[WHAT YOU ARE ASKED TO DO]:
Here the job is to transcribe the data exactly while omitting the images.

Modification records

= = = = = = =

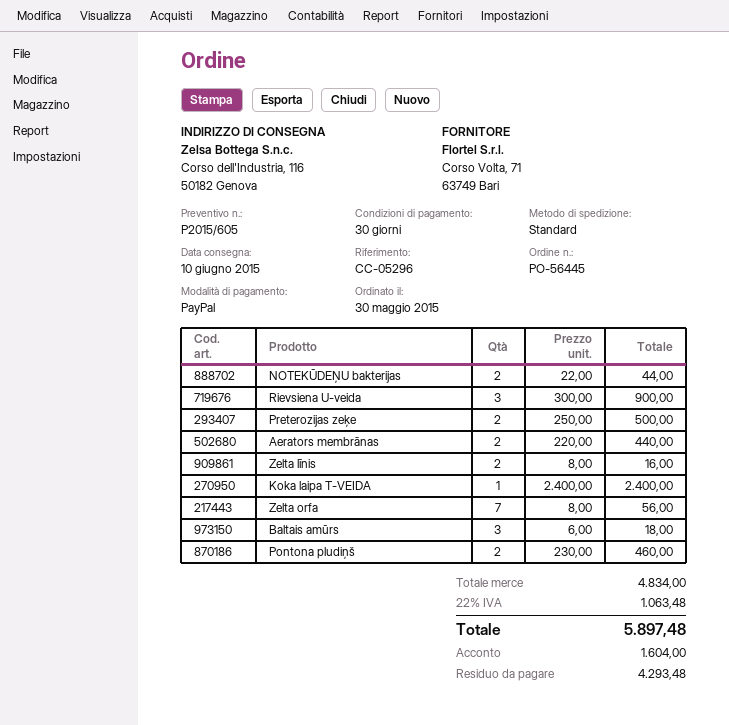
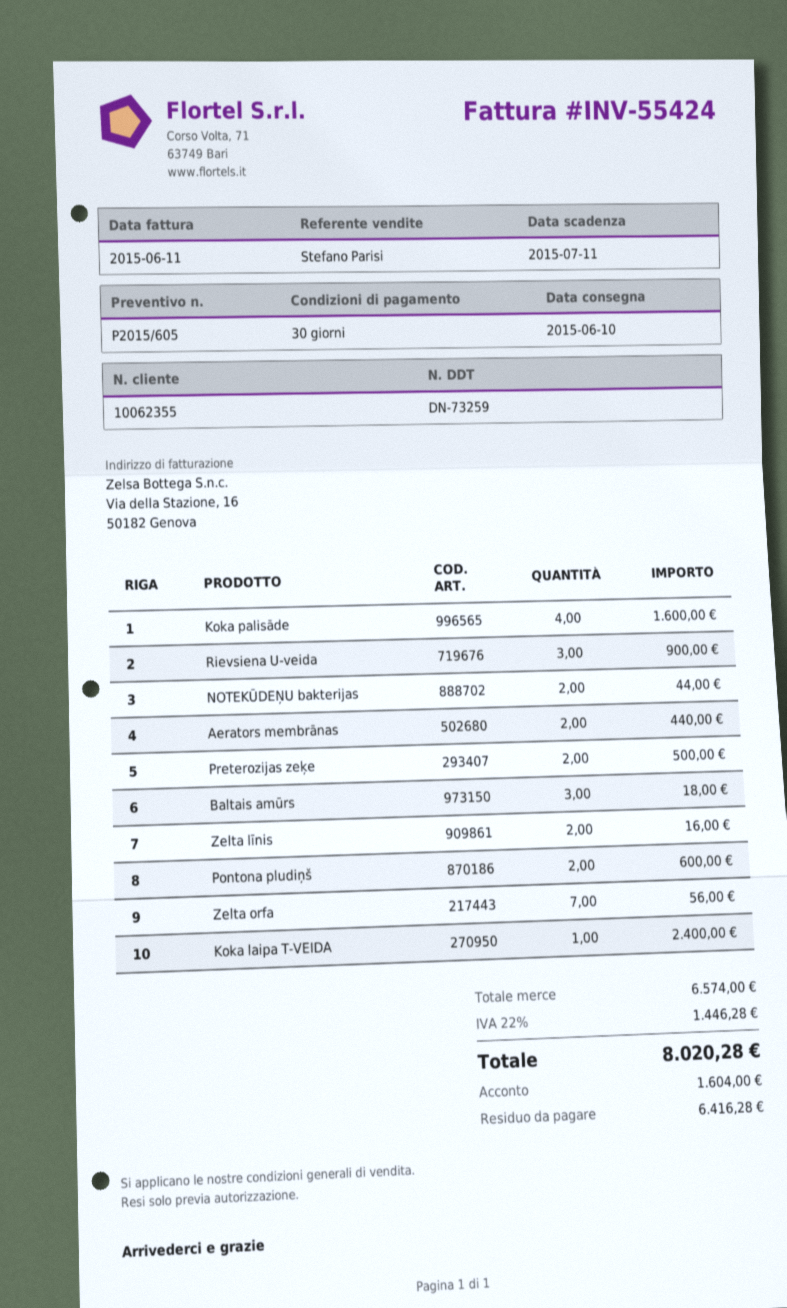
Pontona pludiņš: 2 for 460.00 -> 2 for 600.00
Koka palisāde: none -> 4 for 1600.00
subtotal: 4834.00 -> 6574.00
tax: 22% = 1063.48 -> 22% = 1446.28
total: 5897.48 -> 8020.28
balance: 4293.48 -> 6416.28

= = = = = = =

[RESPONSE BELOW]:
Pontona pludiņš: 2 for 460.00 -> 2 for 600.00
Koka palisāde: none -> 4 for 1600.00
subtotal: 4834.00 -> 6574.00
tax: 22% = 1063.48 -> 22% = 1446.28
total: 5897.48 -> 8020.28
balance: 4293.48 -> 6416.28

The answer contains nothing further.